Data extract Start Marker
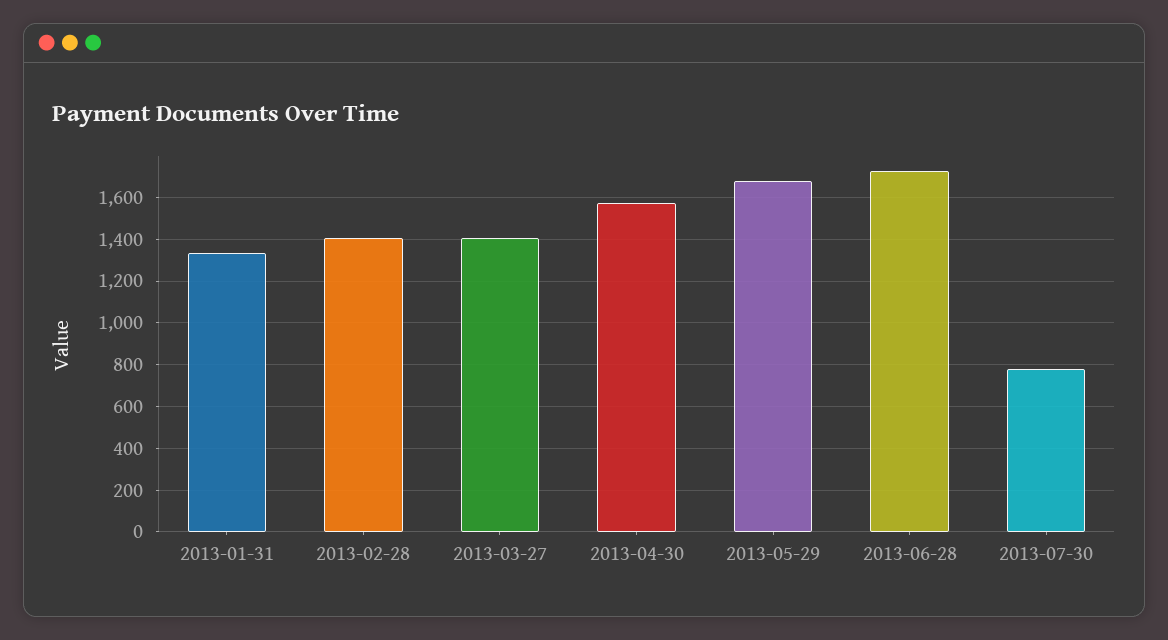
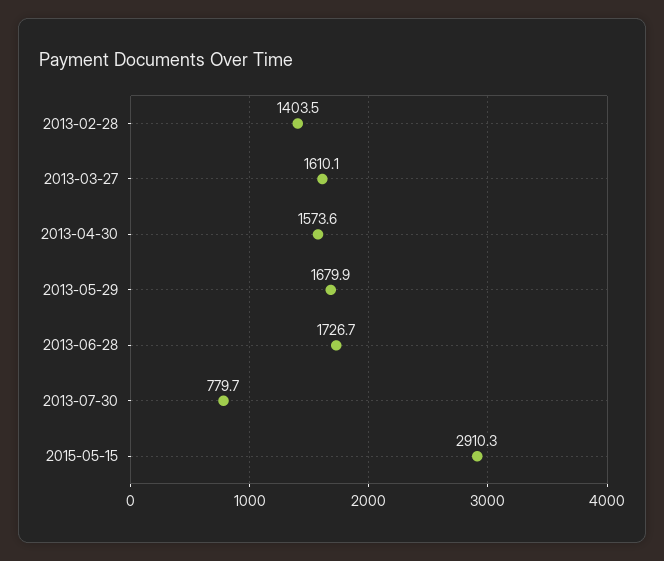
2013-01-31: 1350 -> none
2013-03-27: 1400 -> 1610.1
2015-05-15: none -> 2910.3

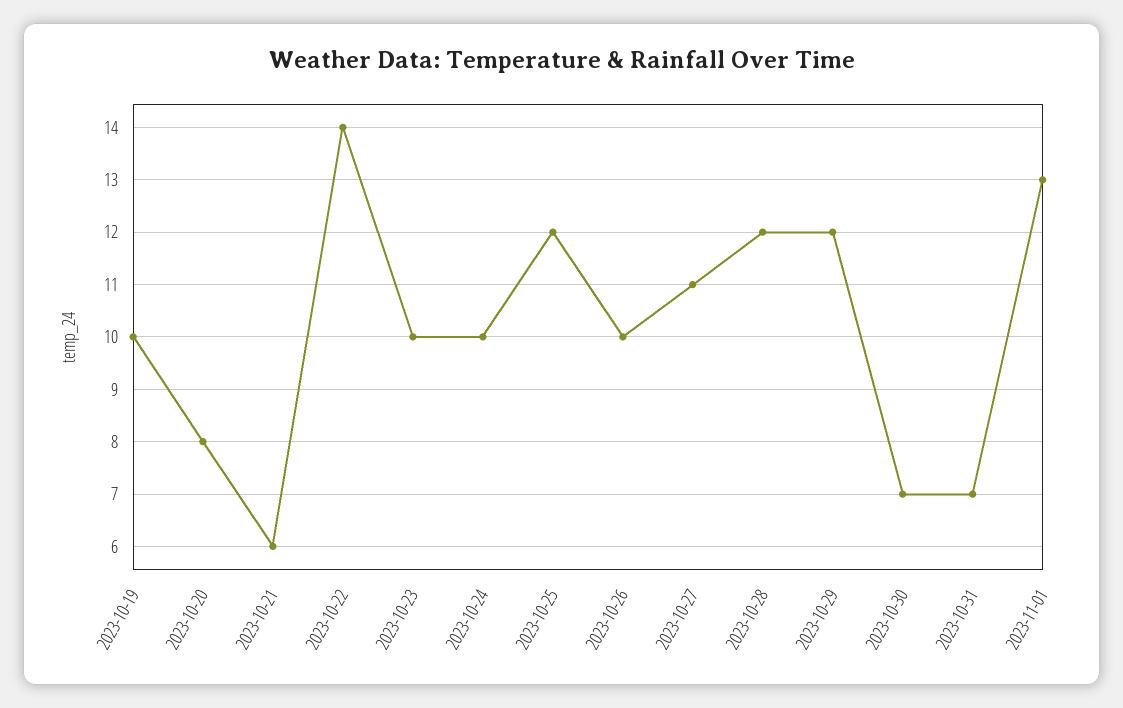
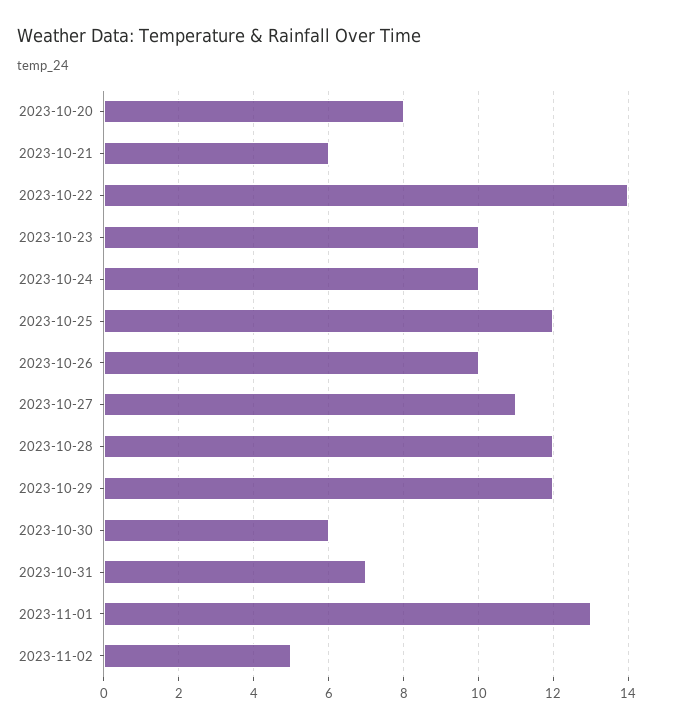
2023-10-19: 10 -> none
2023-10-30: 7 -> 6
2023-11-02: none -> 5

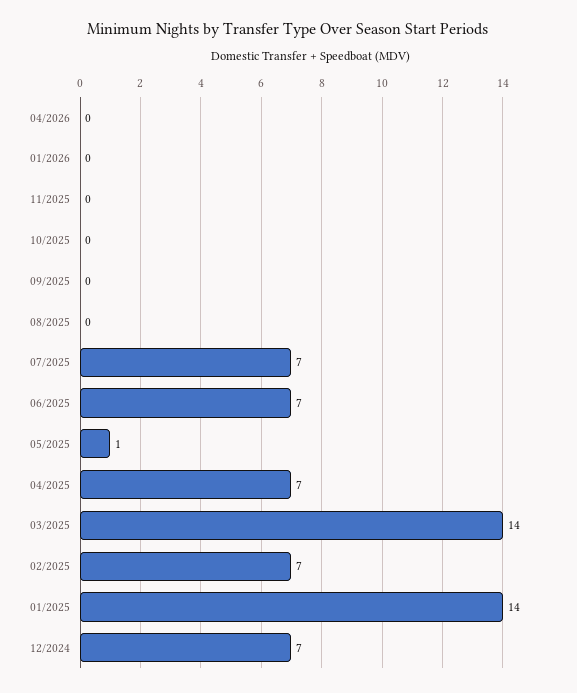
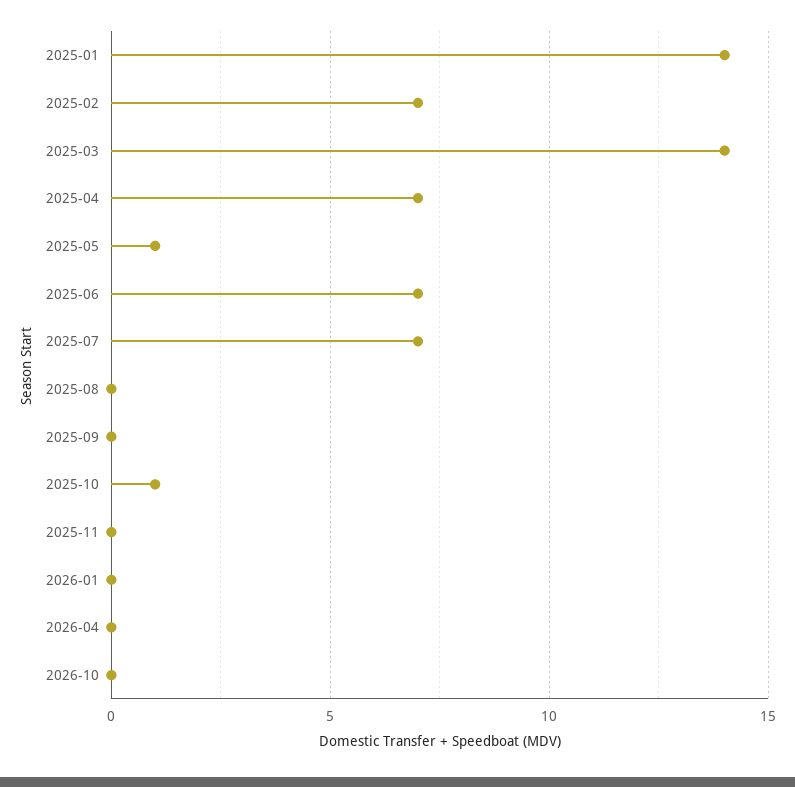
10/2025: 0 -> 1
12/2024: 7 -> none
2026-10: none -> 0

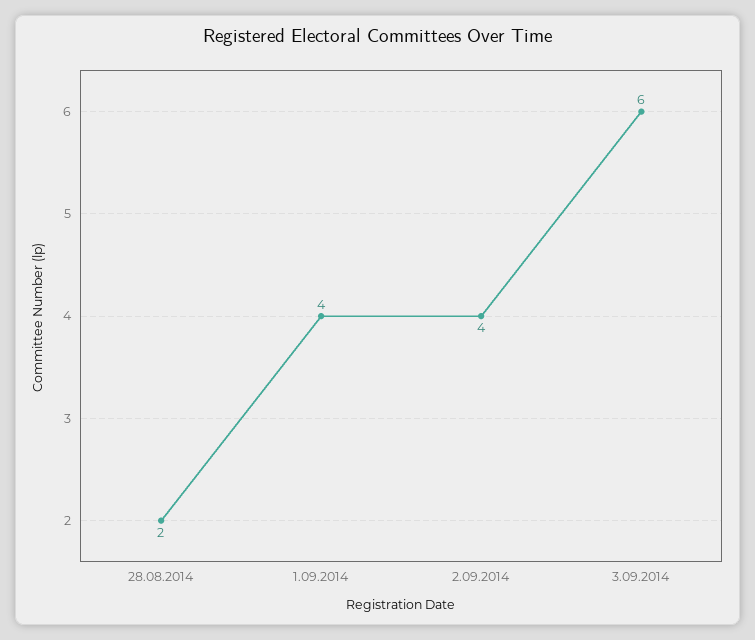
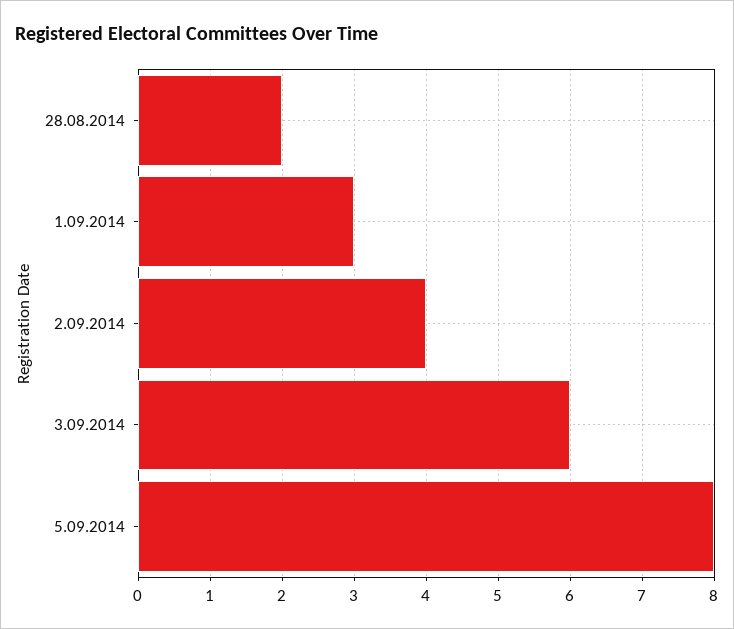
1.09.2014: 4 -> 3
5.09.2014: none -> 8

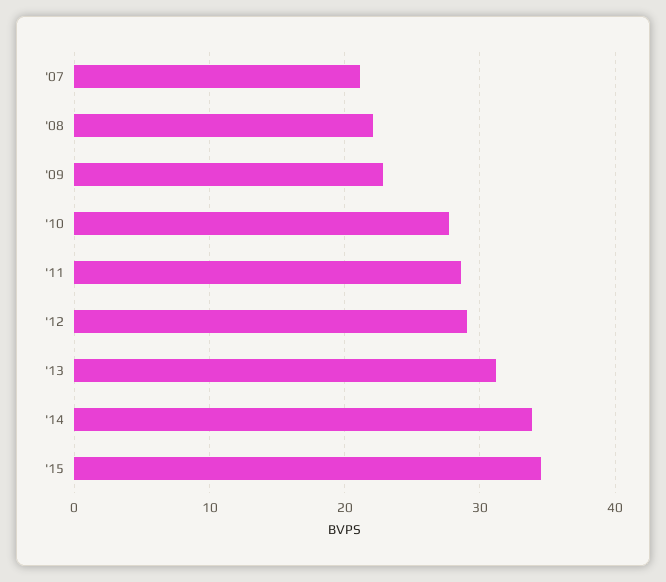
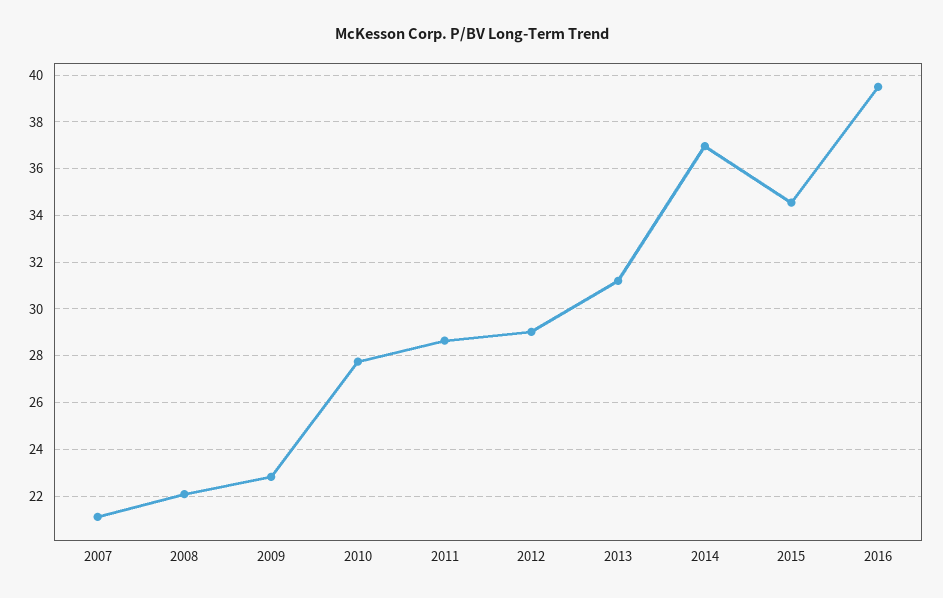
'14: 34 -> 37
2016: none -> 39.5

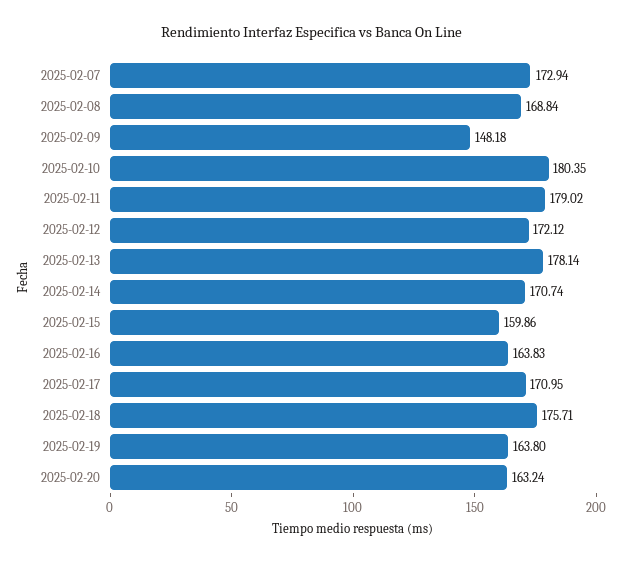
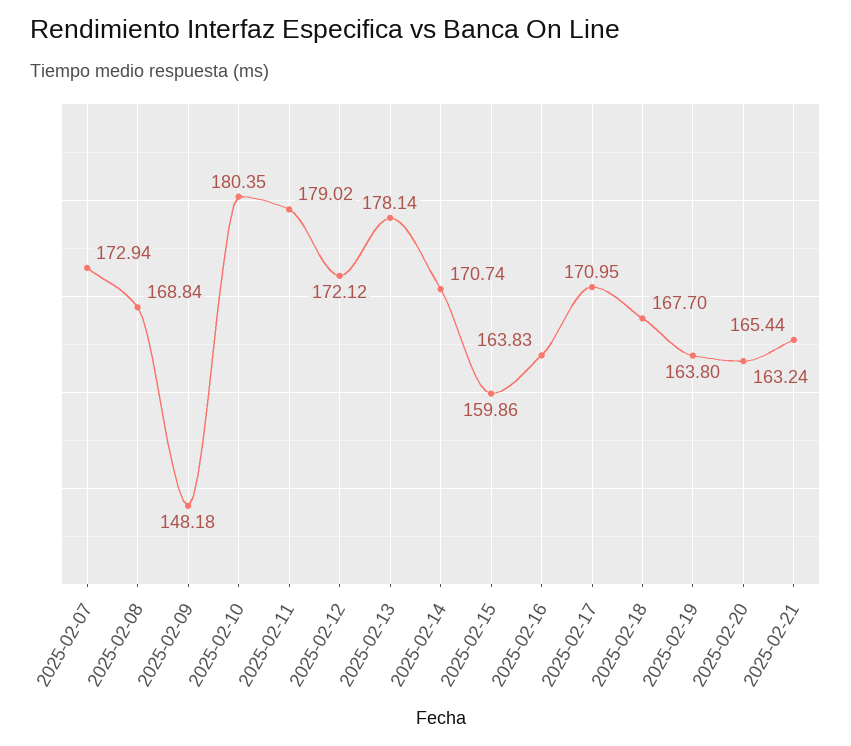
2025-02-18: 175.71 -> 167.7
2025-02-21: none -> 165.44

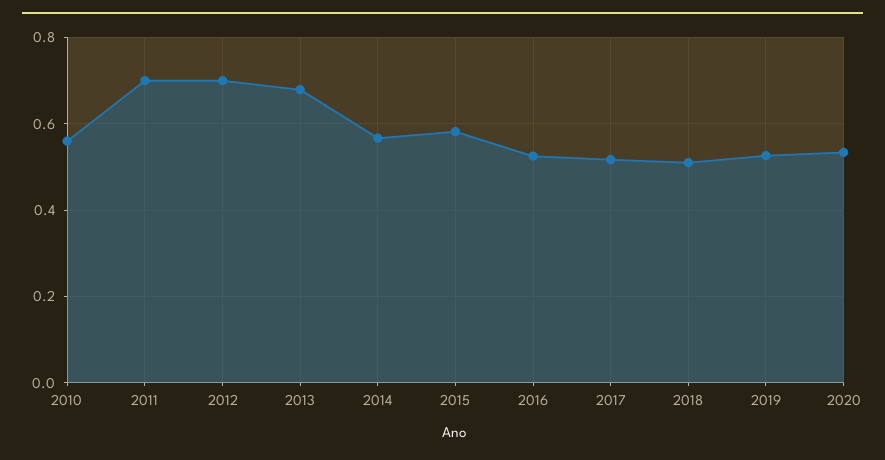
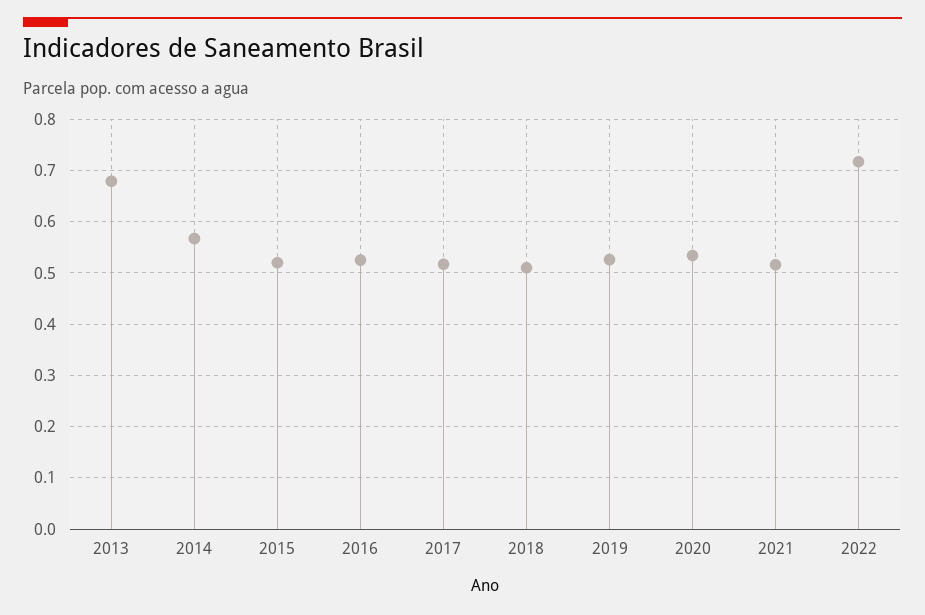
2010: 0.56 -> none
2011: 0.7 -> none
2012: 0.7 -> none
2015: 0.58 -> 0.52
2021: none -> 0.52
2022: none -> 0.72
Data extract End Marker
_The task_: The expected output is an exact copy of the lines from the one holding "2023-10-19: 10 -> none" through the last line of the listing above, with the pictures omitted.

_Result_:
2023-10-19: 10 -> none
2023-10-30: 7 -> 6
2023-11-02: none -> 5

10/2025: 0 -> 1
12/2024: 7 -> none
2026-10: none -> 0

1.09.2014: 4 -> 3
5.09.2014: none -> 8

'14: 34 -> 37
2016: none -> 39.5

2025-02-18: 175.71 -> 167.7
2025-02-21: none -> 165.44

2010: 0.56 -> none
2011: 0.7 -> none
2012: 0.7 -> none
2015: 0.58 -> 0.52
2021: none -> 0.52
2022: none -> 0.72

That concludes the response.